Even after his surgery, though, Neville, an engineer by training, kept poring over the research. Eventually he realized that he may not have needed surgery at all, given his low risk of dying from prostate cancer. But that information would have come in handy before his biopsy, before the word cancer had come into play with all its emotional associations. And he realized that it should be possible to give men more information sooner, so that they can assess their options before they get scared to death about a cancer inside them. Maybe the PSA test could start a process rather than compel a treatment. Maybe it would be possible to give people more choices, sooner.

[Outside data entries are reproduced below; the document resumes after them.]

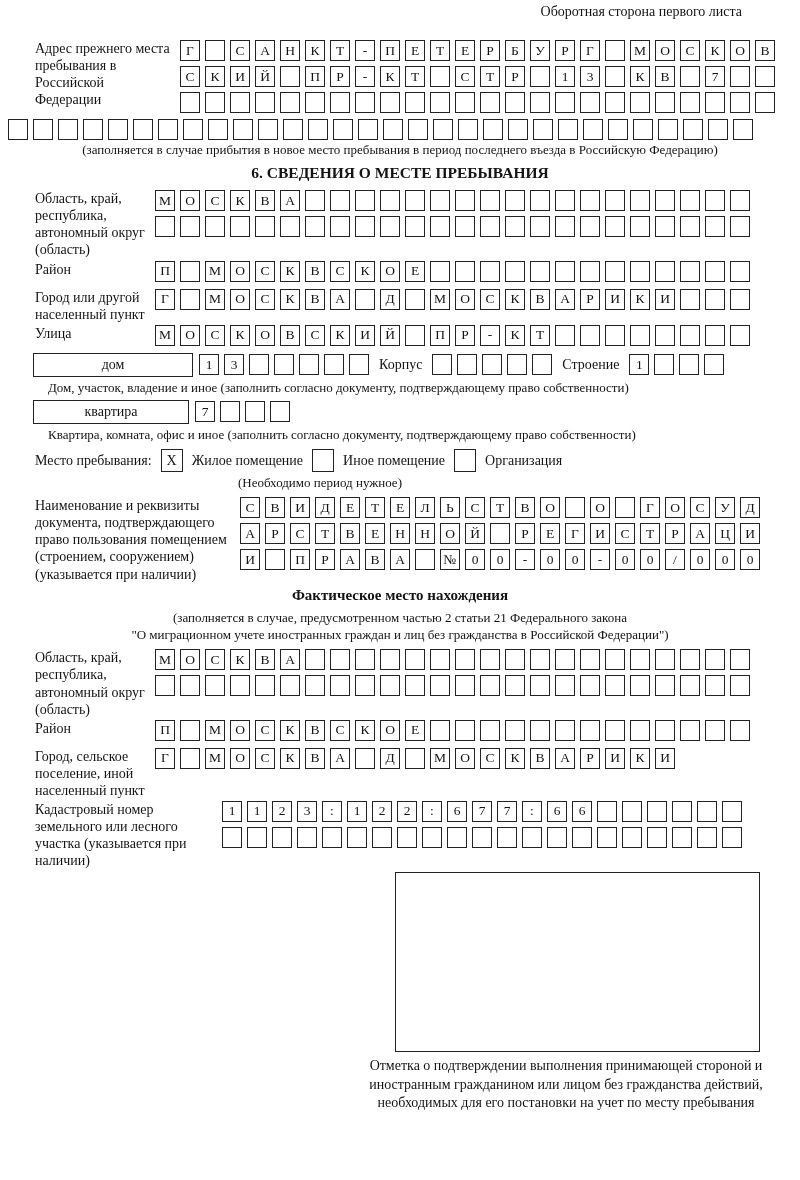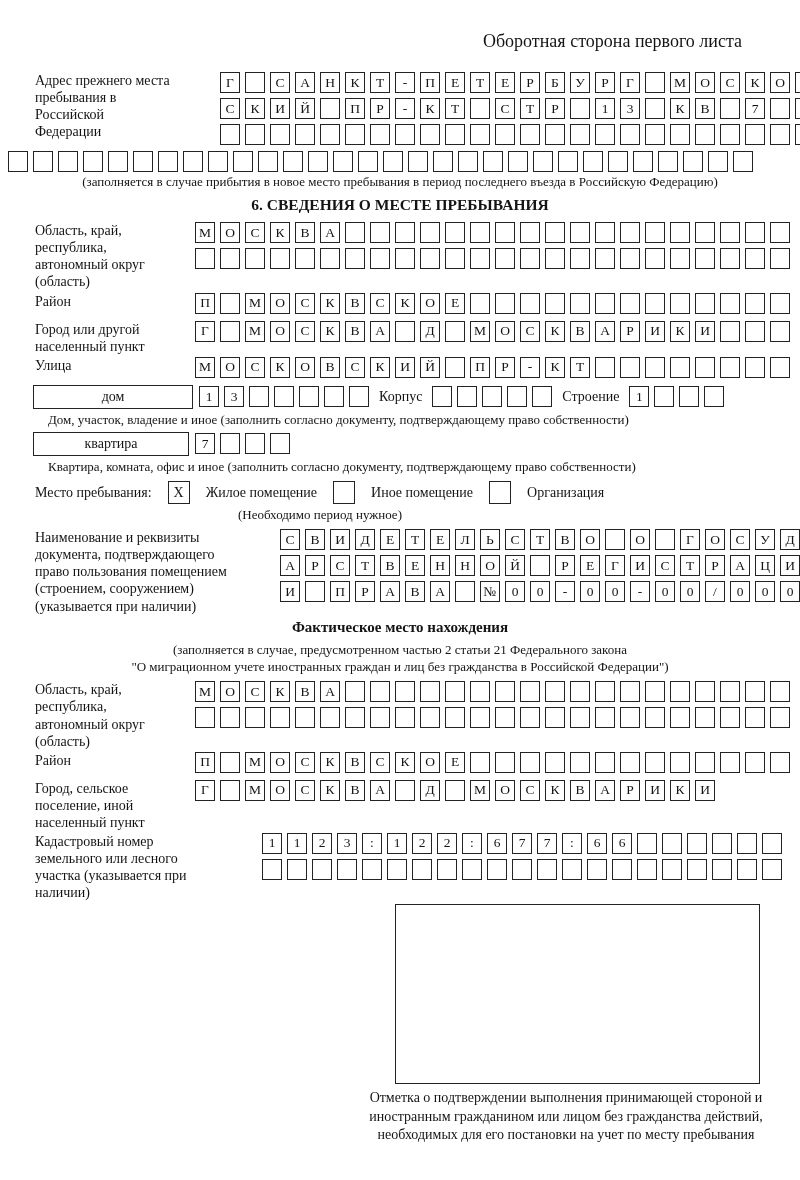"Оборотная сторона первого листа" .header { font-size: 18px -> 14px; padding: 31px 58px 0 0 -> 4px 58px 0 0 }
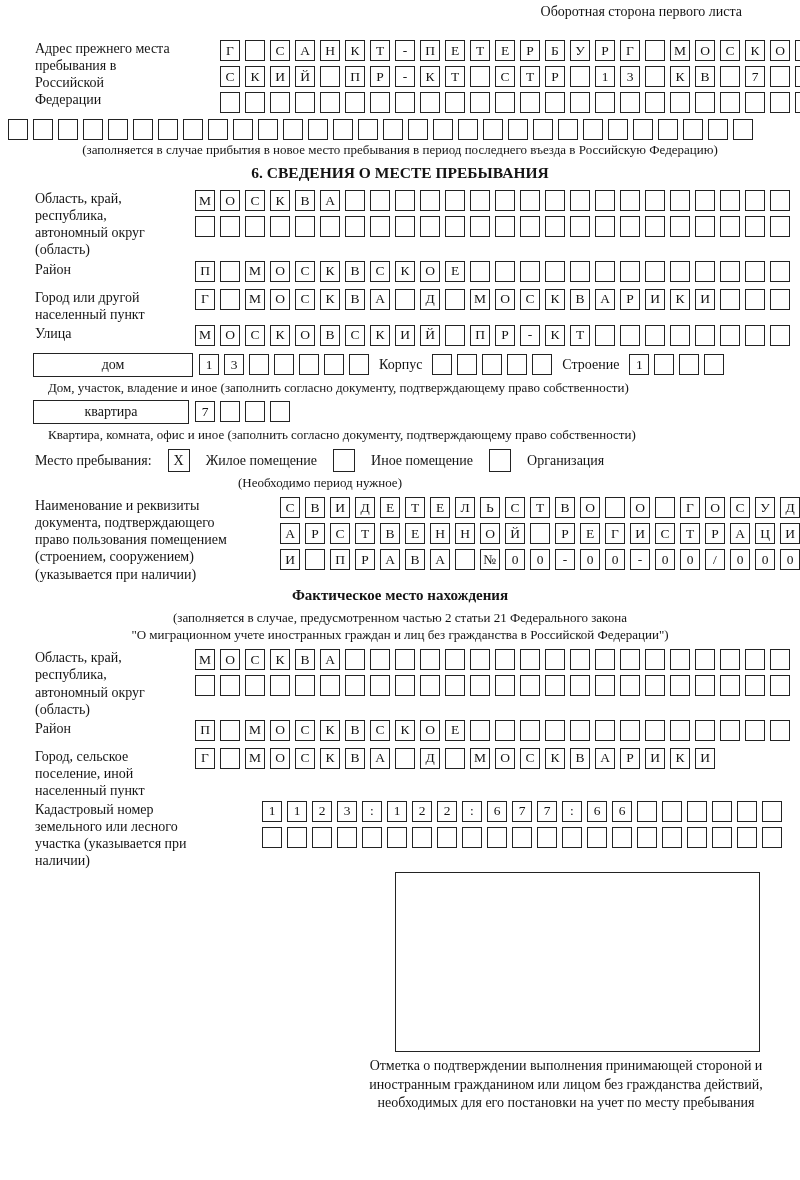"Адрес прежнего места пребывания в" .frow { gap: 40px -> none }
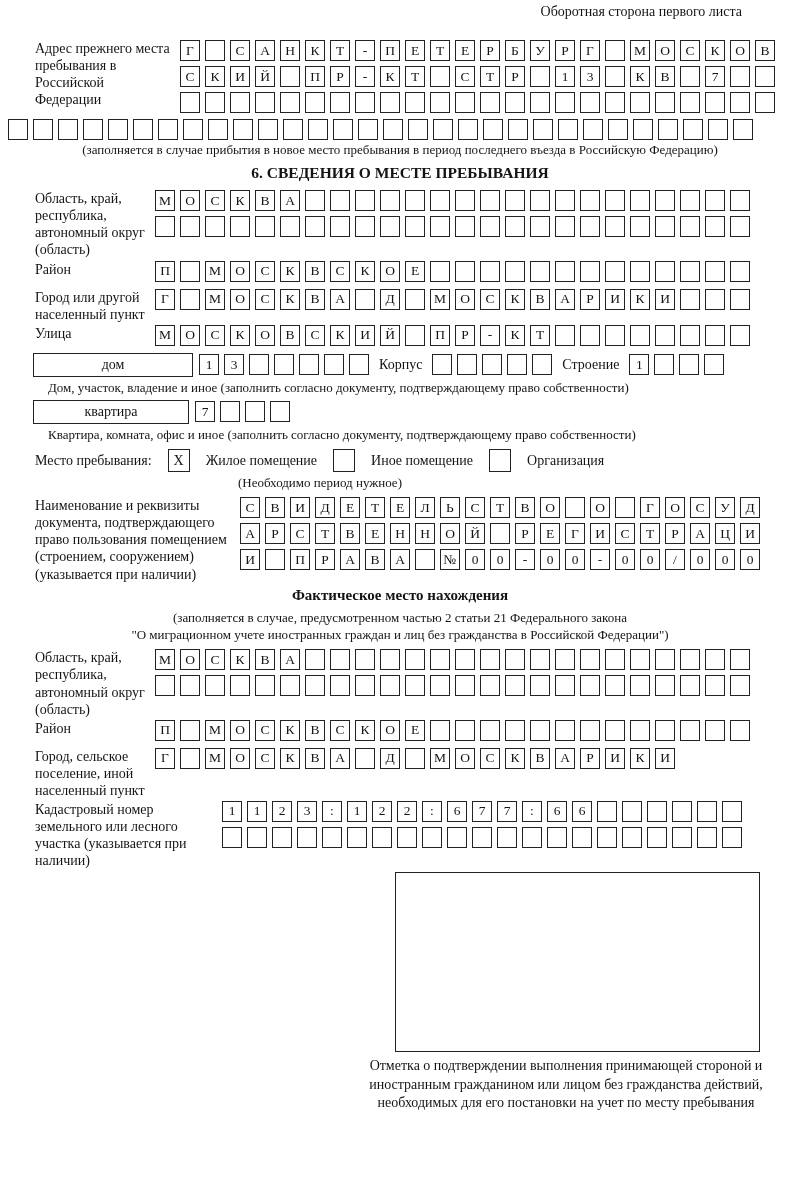"Место пребывания:" .stay-row { gap: 16px -> 9px }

What he came up with is Soar BioDynamics, a company that sells a decision-support tool for men who are trying to make sense of their PSA test results. The idea is to discern what, exactly, besides cancer could produce a high PSA level, so men don't move too quickly toward biopsy and removal, with all the latter's negative consequences. Using the information from a man's PSA test along with that from a few other easy tests and data points, Neville's tool calculates the most likely scenarios for what's happening inside a man's body, ranging from an enlarged prostate, to an infection, to a lethal cancer. The calculations are presented as probability scores for diagnoses. (The tool is a kind of nomogram -- a decision-making tool that combines individual information with best thinking from scientific research to create a personalized recommendation. They're a powerful idea for personalized medicine and you can read more about them here).

"We can cut way down on the false positives and eliminate detection of the cancers that aren't progressing. You want to catch the bad stuff but ignore the stuff you don't need to know about," he says. "Instead of a biopsy and surgery, maybe you just need to take an aspirin to cut down on the inflammation, or take antibiotics to take care of an infection."

Neville, who considers himself an acolyte of Clayton Christensen, is especially proud of how the Soar system has automated expertise. The computer model is based on published research, the same papers that made Neville scratch his head in the library back in 2002. But in this case, it customizes the research, flipping it from an abstraction into something tailored to an individual's circumstances. It turns this great heap of science into a basis for making clearer decisions.

"The issue isn't just what decisions you make, but what order you make them in," says Neville. "We're trying to switch the order of events. There's all this stuff driving people toward biopsy and treatment. We'd like to eliminate the unnecessary biopsies and only go to the expensive experts when it's highly warranted. We're not trying to do away with screening. The PSA test can be a valuable test; there's a lot of information in there. But it's important to know what the test actually shows."